| ASSIGNMENT |
With images removed, transcribe each record exactly as it appears.

════

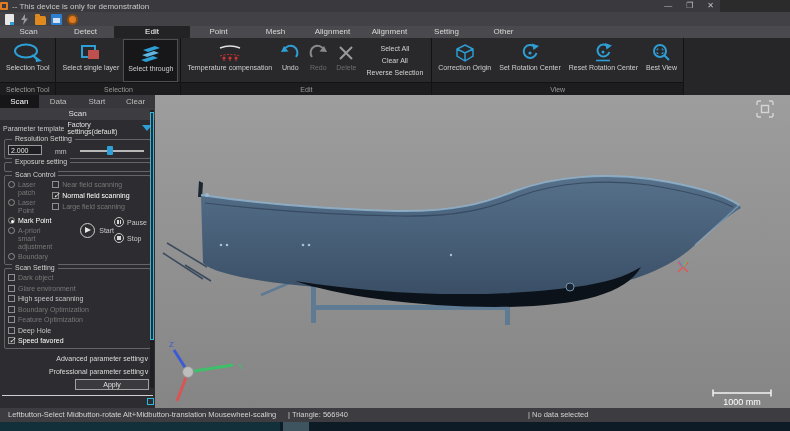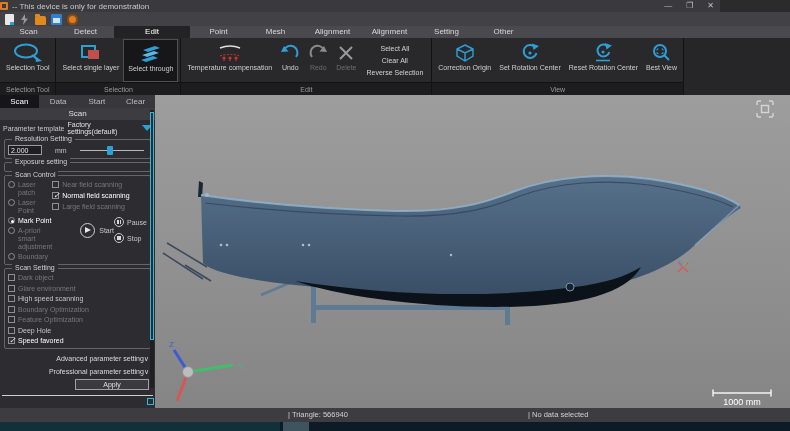"2.000" .valrow { align-items: center -> flex-end }
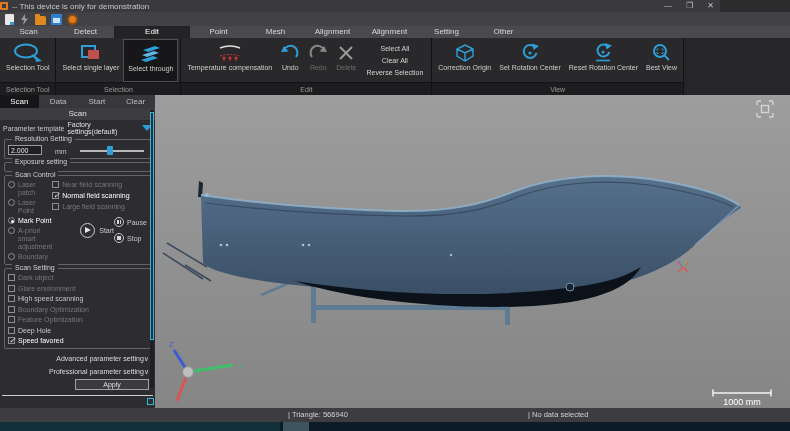"Leftbutton-Select Midbutton-rotate" span.st-hint { html: none -> <span>Leftbutton-Select Midbutton-rotate Alt+Midbutton-translation Mousewheel-scaling</span> }
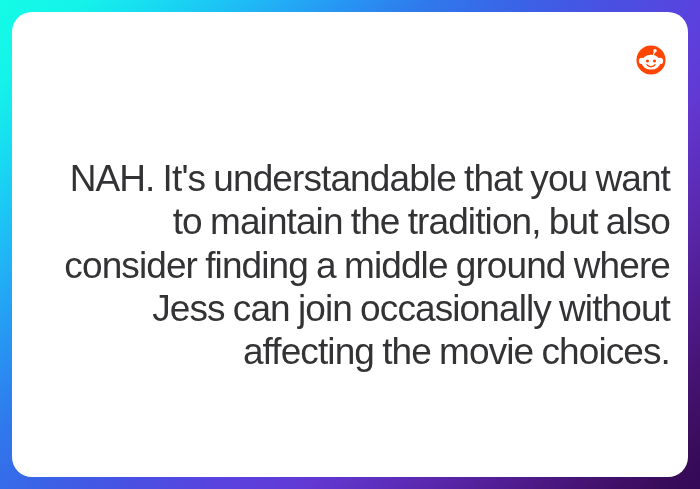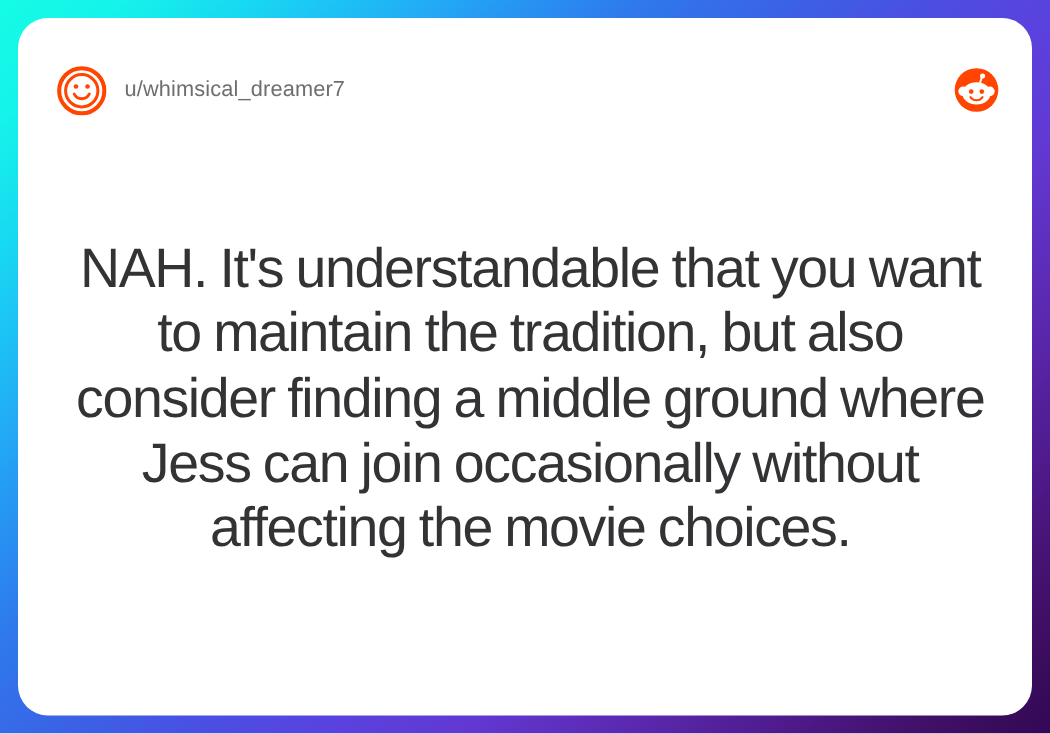"u/whimsical_dreamer7" div.author-block { html: <div> <span> <svg> <circle></circle> <circle></circle> <circle></circle> <circle></circle> <path></path> </svg> </span> <span>u/whimsical_dreamer7</span> </div> -> none }
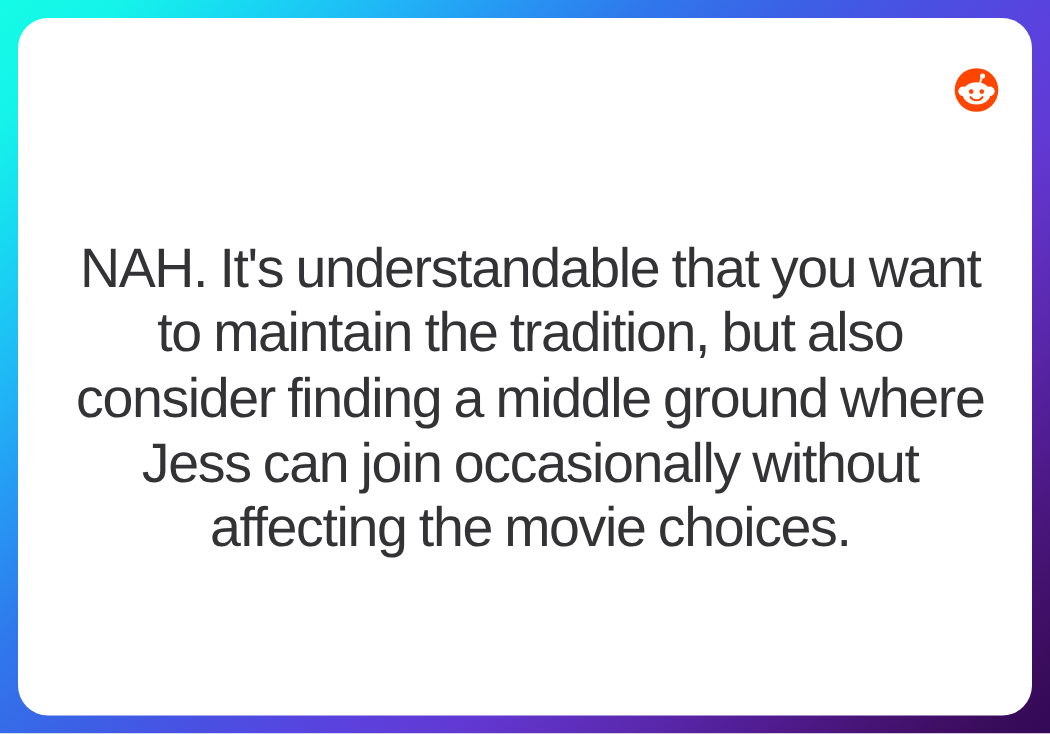"NAH. It's understandable that you" .body-text { text-align: center -> right }
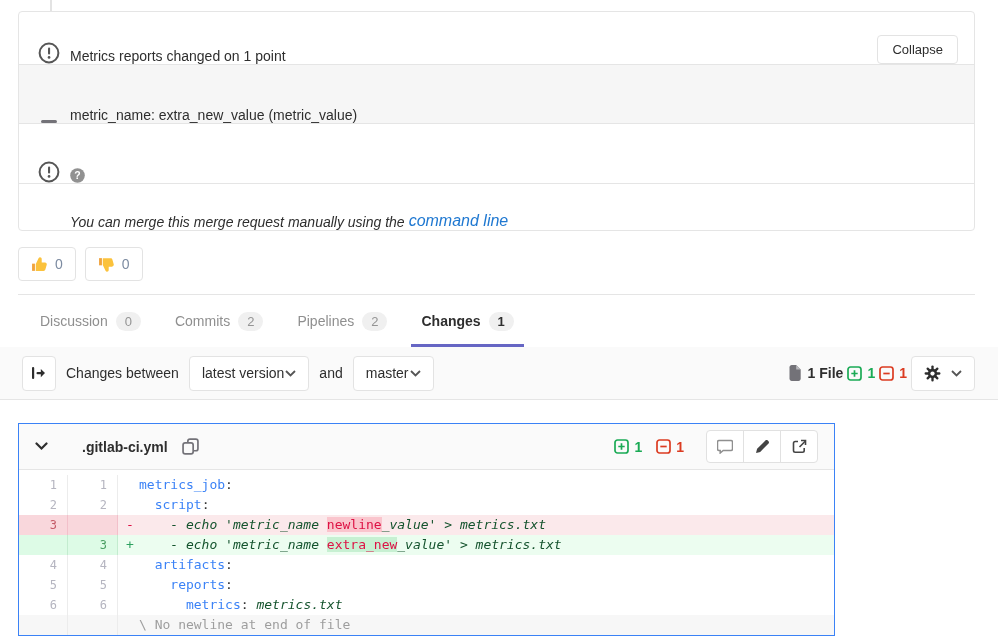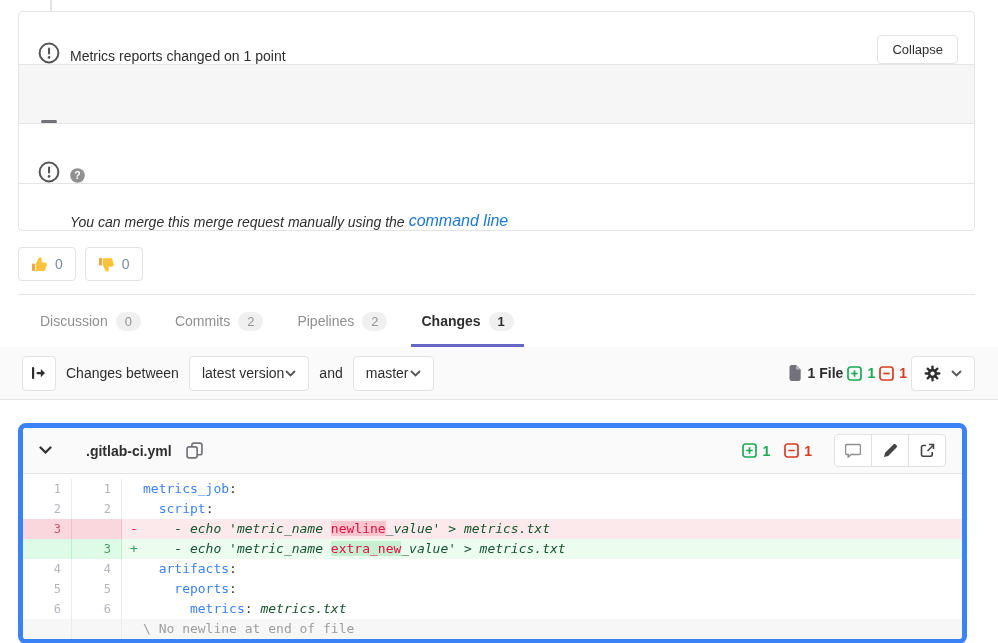"metric_name: extra_new_value" span.w-title { html: none -> <span>metric_name: extra_new_value (metric_value)</span> }
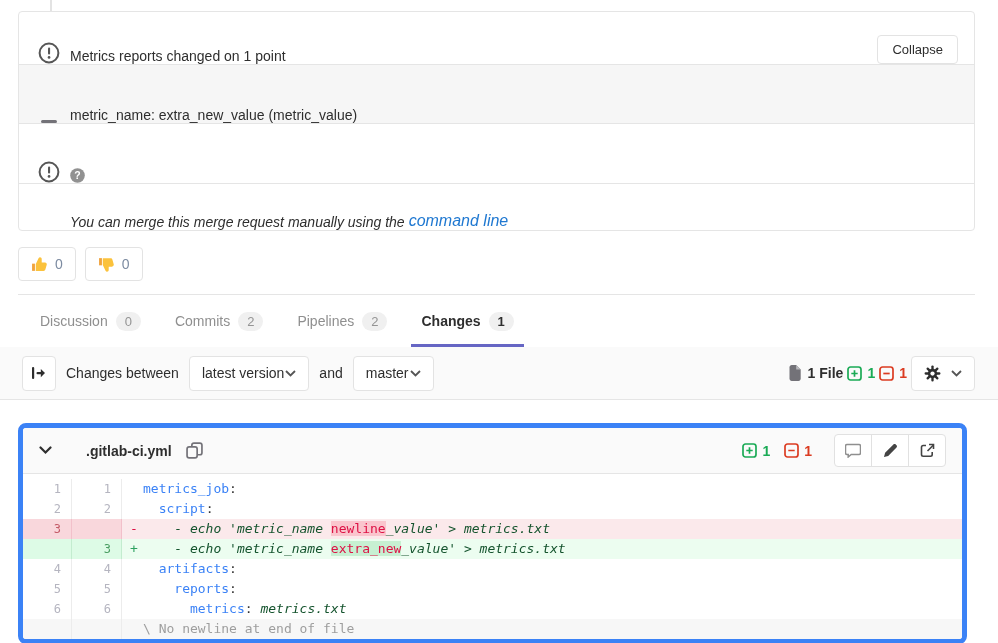".gitlab-ci.yml" .diff-box { border: 5px solid #3b82f6 -> 1px solid #3b82f6; border-radius: 8px -> 0; width: 949px -> 817px }
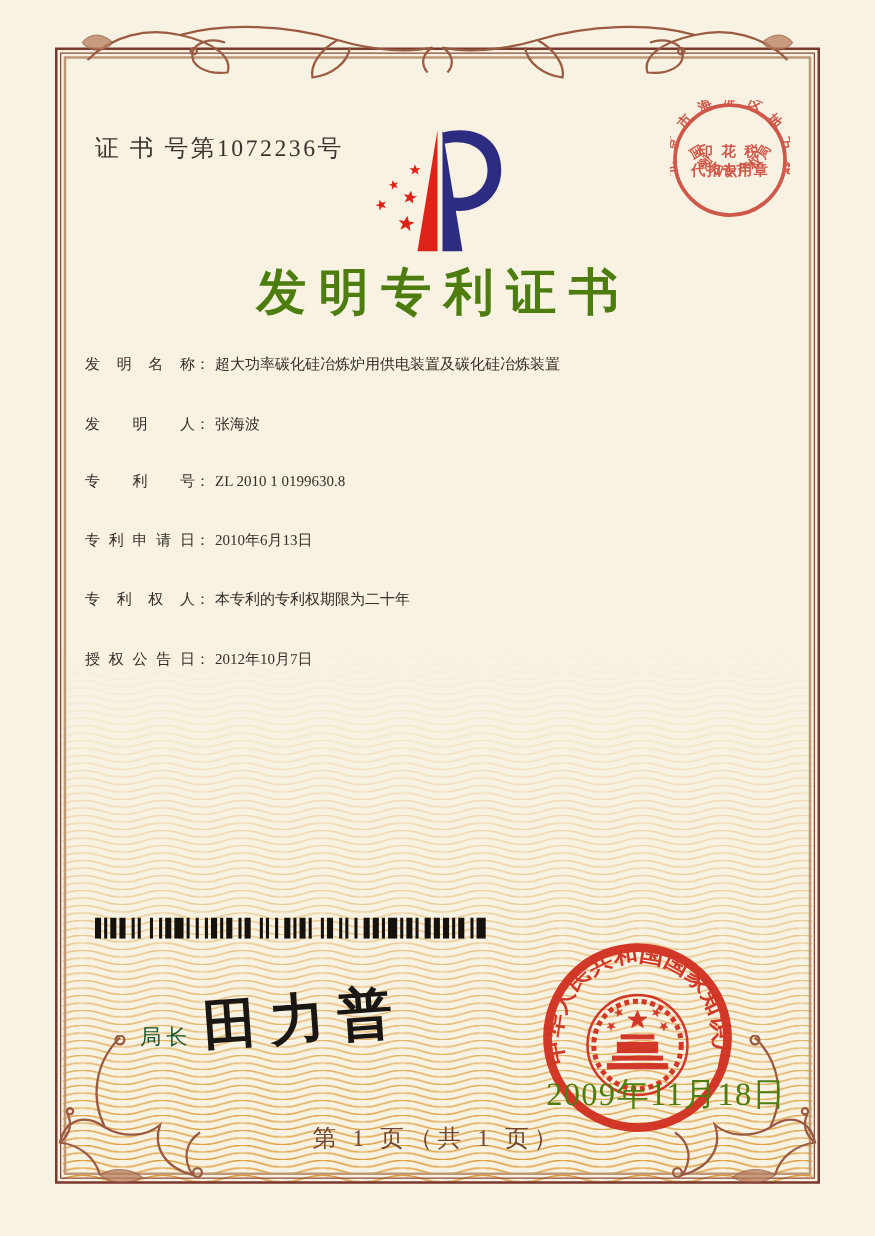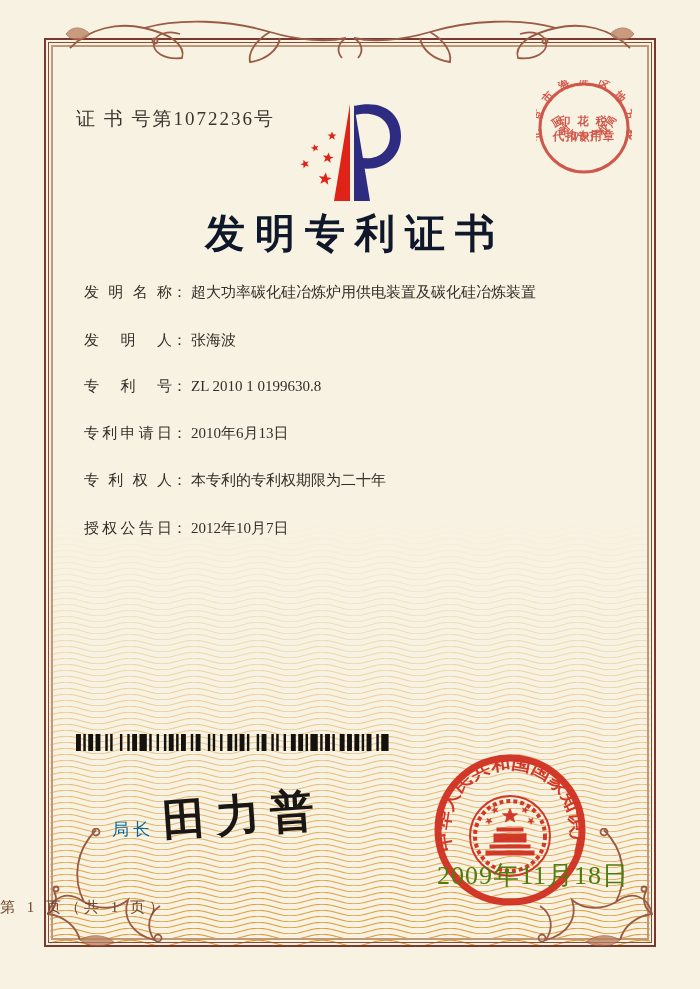"发明专利证书" .title { color: #0f172a -> #4d7c0f }
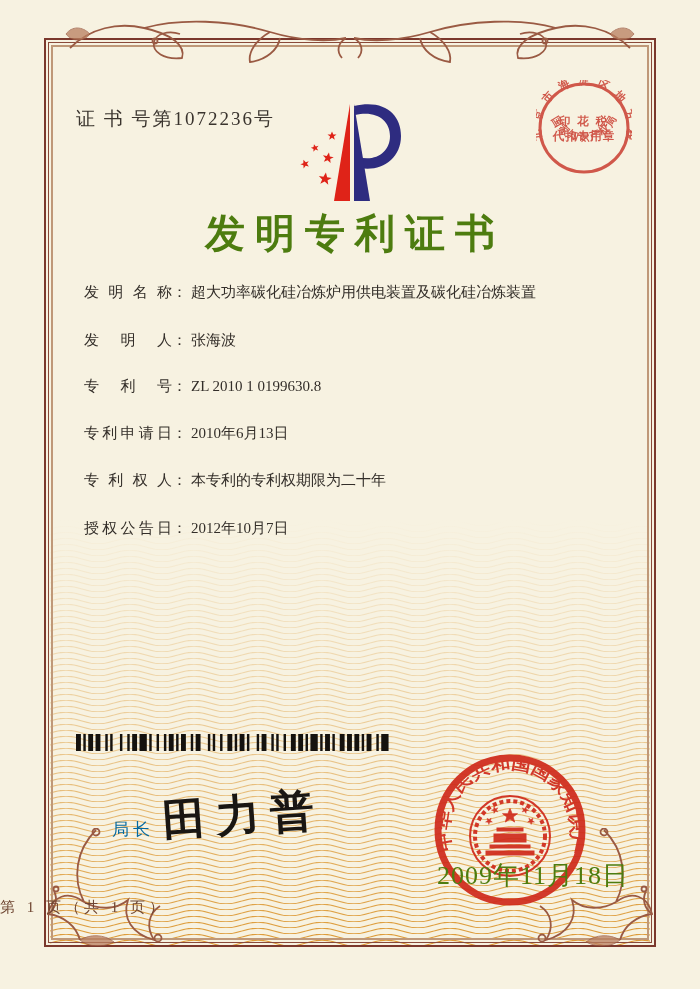"发明名称： 超大功率碳化硅冶炼炉用供电装置及碳化硅冶炼装置" .field { font-size: 15px -> 12px; left: 84px -> 68px }
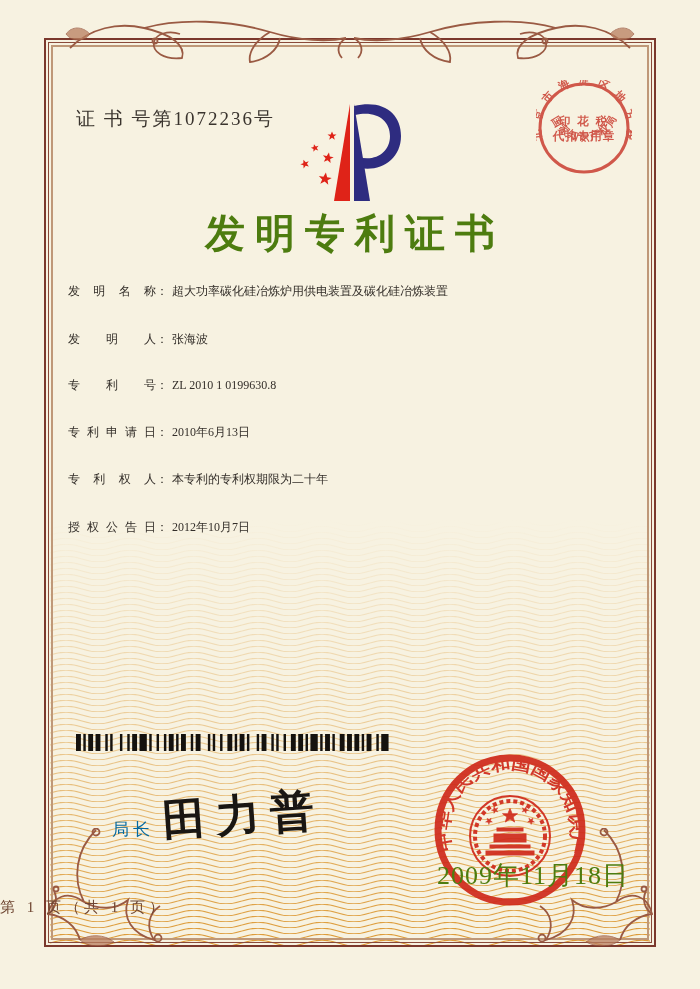"局长" .sig-title { color: #0369a1 -> #14532d }
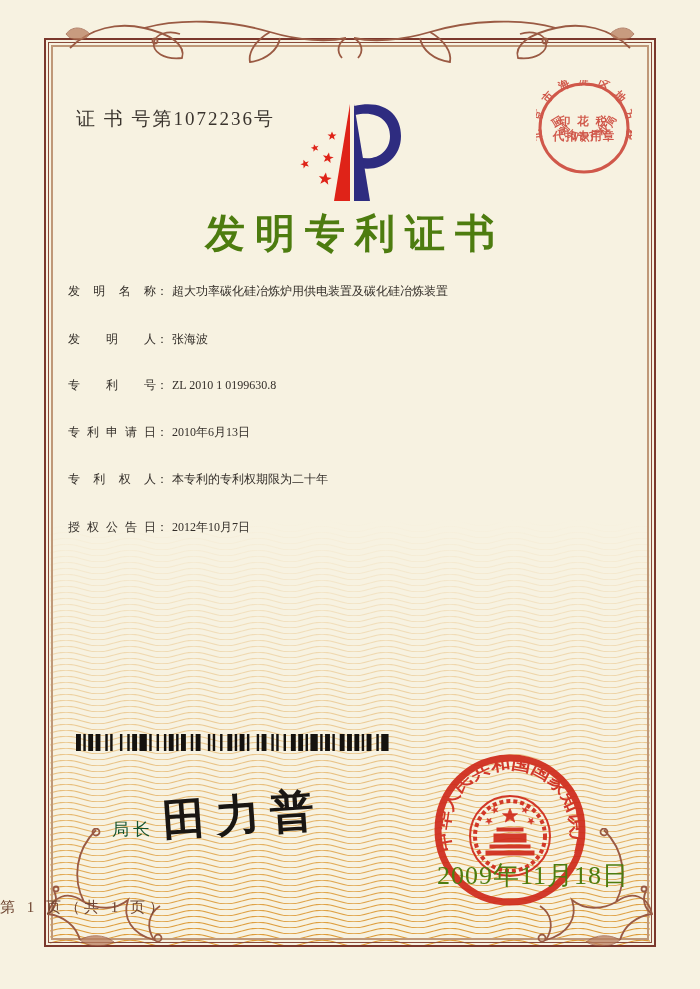"第 1 页（共 1 页）" .footer { font-size: 15px -> 19px; text-align: none -> center }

════

| WRITTEN RESPONSE |
"2.000" .valrow { align-items: center -> flex-end }
"Leftbutton-Select Midbutton-rotate" span.st-hint { html: none -> <span>Leftbutton-Select Midbutton-rotate Alt+Midbutton-translation Mousewheel-scaling</span> }
"u/whimsical_dreamer7" div.author-block { html: <div> <span> <svg> <circle></circle> <circle></circle> <circle></circle> <circle></circle> <path></path> </svg> </span> <span>u/whimsical_dreamer7</span> </div> -> none }
"NAH. It's understandable that you" .body-text { text-align: center -> right }
"metric_name: extra_new_value" span.w-title { html: none -> <span>metric_name: extra_new_value (metric_value)</span> }
".gitlab-ci.yml" .diff-box { border: 5px solid #3b82f6 -> 1px solid #3b82f6; border-radius: 8px -> 0; width: 949px -> 817px }
"发明专利证书" .title { color: #0f172a -> #4d7c0f }
"发明名称： 超大功率碳化硅冶炼炉用供电装置及碳化硅冶炼装置" .field { font-size: 15px -> 12px; left: 84px -> 68px }
"局长" .sig-title { color: #0369a1 -> #14532d }
"第 1 页（共 1 页）" .footer { font-size: 15px -> 19px; text-align: none -> center }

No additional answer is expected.